Despite alarming global deforestation rates, estimated at approximately 9.4 million hectares per year, a UN conference on forest preservation ended with the conference chairman calling the event a "failure."

"At the end, we didn't agree," said Colombian chairman Manuel Rodriguez Becerra. "It's a collective failure.... We were not able to agree in making decisions that are relevant for addressing the huge deforestation, the huge degradation of forests."

The final resolution from the UN Forum on Forests held for two weeks at UN headquarters in New York, delayed all decision-making to the next conference scheduled for February 2006.

Rodriguez Becerra blamed the failure on a fundamental disagreement between some Northern and Southern countries.

"Developing countries say we need strong means of implementation and the developed world says we need strong objectives, and there is not a strong point of encounter between means and goals," he said.

Much of the world's forest losses are happening in the tropics, where illegal logging and expanding agriculture lands have had a negative impact, but forests are actually expanding in non-tropical areas.

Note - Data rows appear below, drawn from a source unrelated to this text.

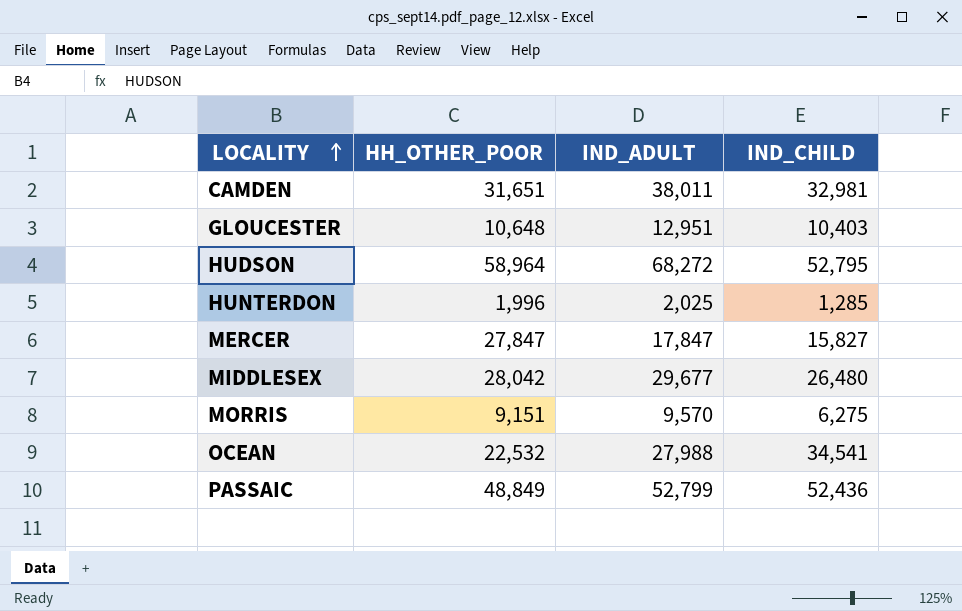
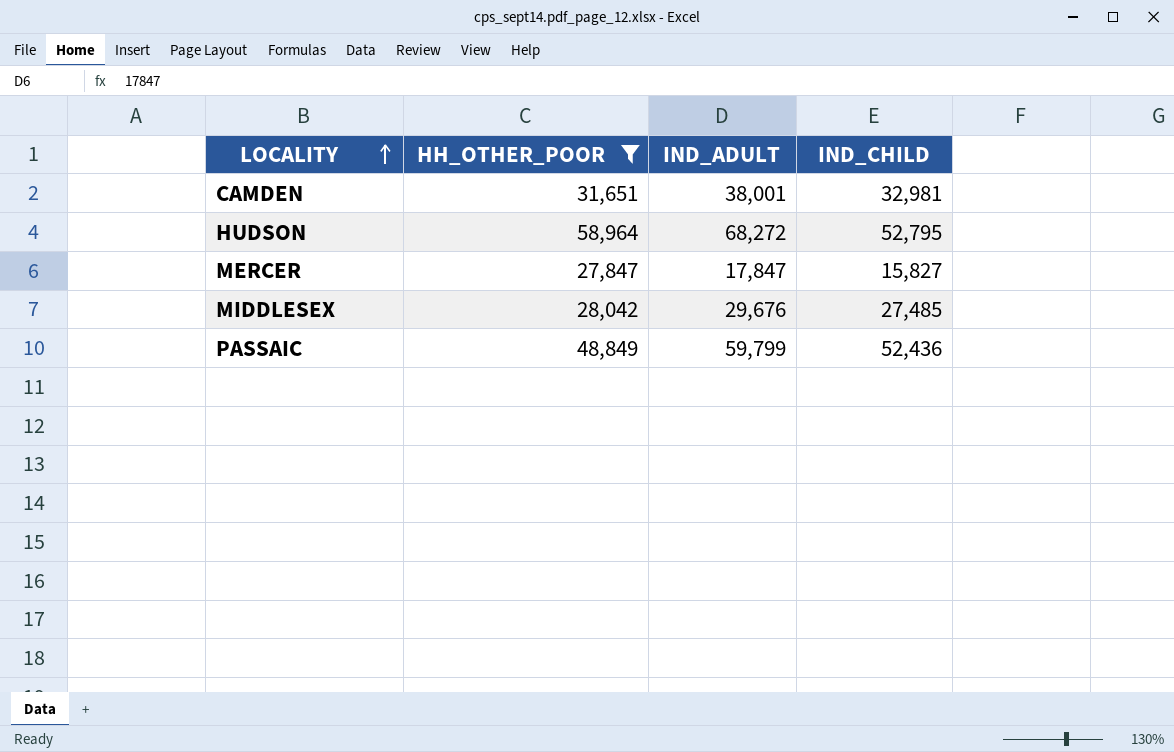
filter: none -> HH_OTHER_POOR >= 27,847
CAMDEN | IND_ADULT: 38,011 -> 38,001
MIDDLESEX | IND_ADULT: 29,677 -> 29,676
MIDDLESEX | IND_CHILD: 26,480 -> 27,485
PASSAIC | IND_ADULT: 52,799 -> 59,799

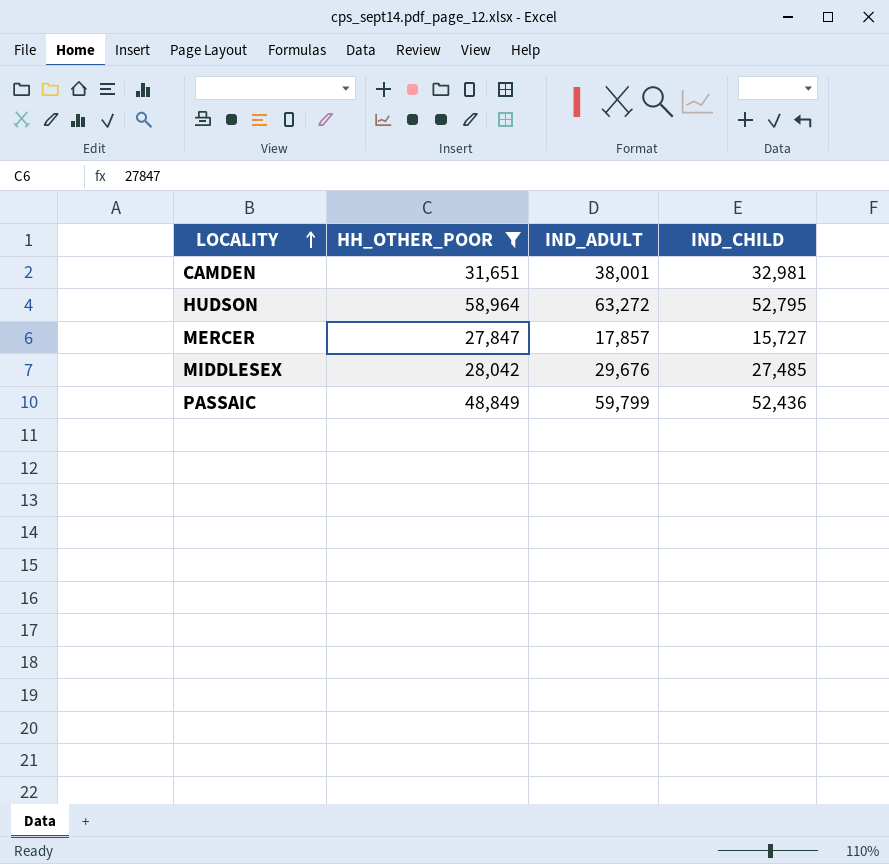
HUDSON | IND_ADULT: 68,272 -> 63,272
MERCER | IND_ADULT: 17,847 -> 17,857
MERCER | IND_CHILD: 15,827 -> 15,727

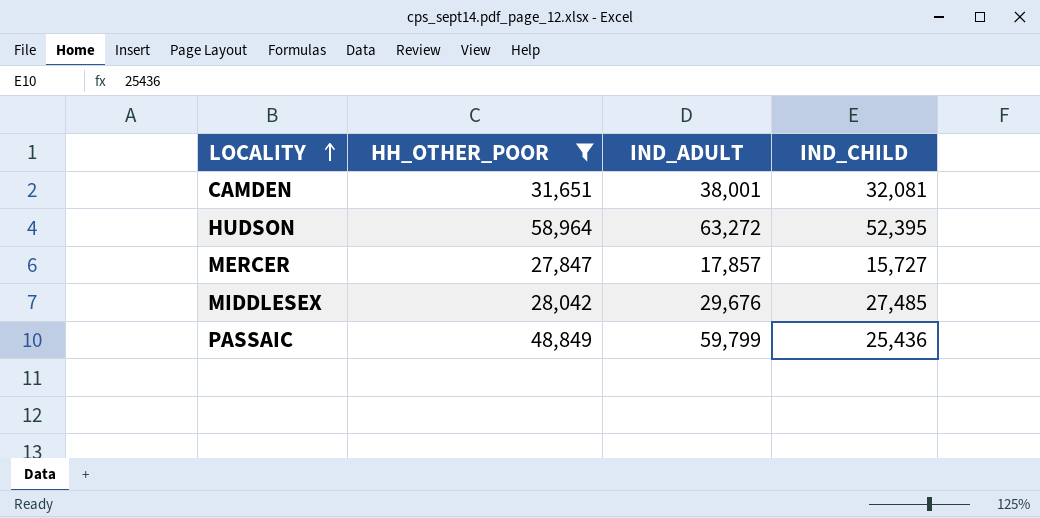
CAMDEN | IND_CHILD: 32,981 -> 32,081
HUDSON | IND_CHILD: 52,795 -> 52,395
PASSAIC | IND_CHILD: 52,436 -> 25,436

Environmental group Greenpeace singled out forestry giants Brazil and the United States for resisting specific measures to fight deforestation.

"While the
European Union, Canada, Mexico and others have insisted on establishing strong commitments to address this crisis, it is very clear that the United States and Brazil will not commit to measurable, time-bound targets to end illegal logging," said Greenpeace representative Martin Kaiser.

Kaiser also blasted the Forum on Forests for failing to make any concrete progress to prevent deforestation and called for the dissolution of the annual conference.

"The UNFF has repeatedly demonstrated its inability to address the global challenges of deforestation" said Kaiser, adding that the forum has "never raised the political will and profile to become an integral part of an international sustainable development agenda."

Greenpeace advocated that forest preservation be dealt with as part of the Convention on Biological Diversity, a legally-binding environmental treaty formed at the 1992 Earth Summit in Rio de Janeiro.